With the vote on March 14, 2025 giving a mandate to the Member State occupying the role of President of the Council of the European Union to hold discussions with the Commission and Parliament, the steps required to get this trilogue underway have almost all been completed. All that remains is for the European Parliament’s Environment, Climate and Food Safety Committee to formally vote on its acceptance of the mandate. This vote could take place as early as April.

The coming weeks and months could therefore see the start of inter-institutional negotiations. As these are negotiations, none of the representatives is strictly bound by the position of the institution they represent (Commission, Parliament, Council). They represent the voice and positions of their institution, but this in no way prejudges the final content of any text negotiated between the three institutions. By June 30, 2025, Poland will be in the round table. From July 1 to December 31, 2025, Denmark, an openly pro-deregulation country, will take part in the negotiations. The positions negotiated will ultimately require a new formal agreement from each institution once the negotiations are over. The story isn’t over yet.

i « Plus d’un an après le Parlement européen, les États trouvent un accord sur le texte concernant les nouvelles techniques génomiques », Contexte, 17 march 2025, followed by « Erratum : la Belgique a soutenu le mandat du Conseil sur les nouvelles techniques génomiques », Contexte, 18 March 2025 (in French).

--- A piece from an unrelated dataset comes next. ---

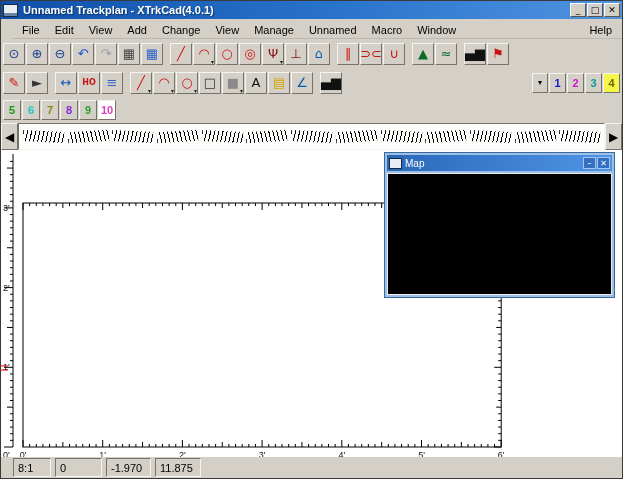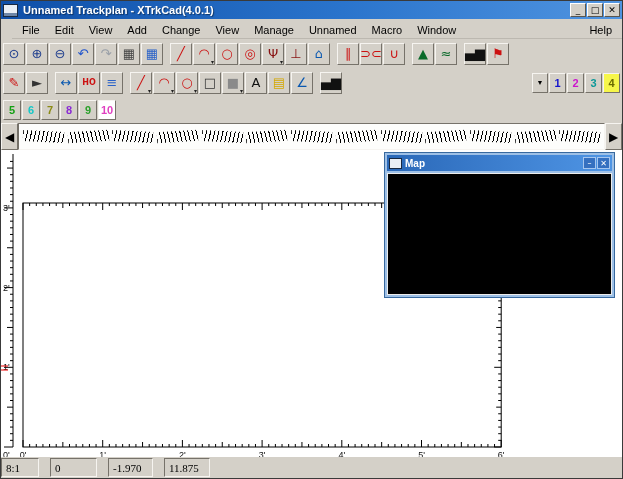"Map" .map-title { font-weight: bold -> normal }
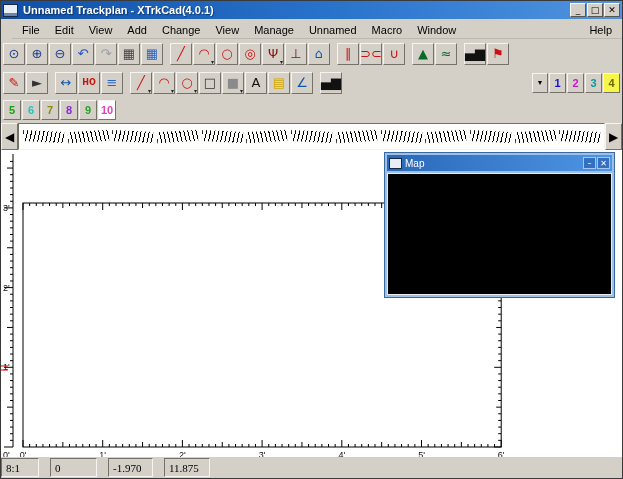"8:1" .statusbar { font-family: Liberation Serif, serif -> none; gap: 11px -> 4px; padding: 1px 0 -> 1px 12px }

ii Council of the European Union, « Proposal for a Regulation of the European Parliament and of the Council on plants obtained by certain new genomic techniques and their food and feed, and amending Regulation (EU) 2017/625 – Mandate for negotiations with the European Parliament », 7 March 2025.

iii « UE Les parties prenantes se tournent déjà vers les négociations interinstitutionnelles concernant les plantes NGT », Contexte, 17 March 2025 (in French).

iv ECVC, « Open letter to the Member States of the European Union, Members of the European Parliament and the European Commission », 19 March 2025.

v Pollinis, « Nouveaux OGM : l’accord du Conseil de l’UE menace l’agriculture et la biodiversité », 14 March 2025 (in French).

vi Friends of the Earth Europe, « EU ambassadors back new GMOs deregulation: a dark day for farmers, consumers, nature », 14 March 2025.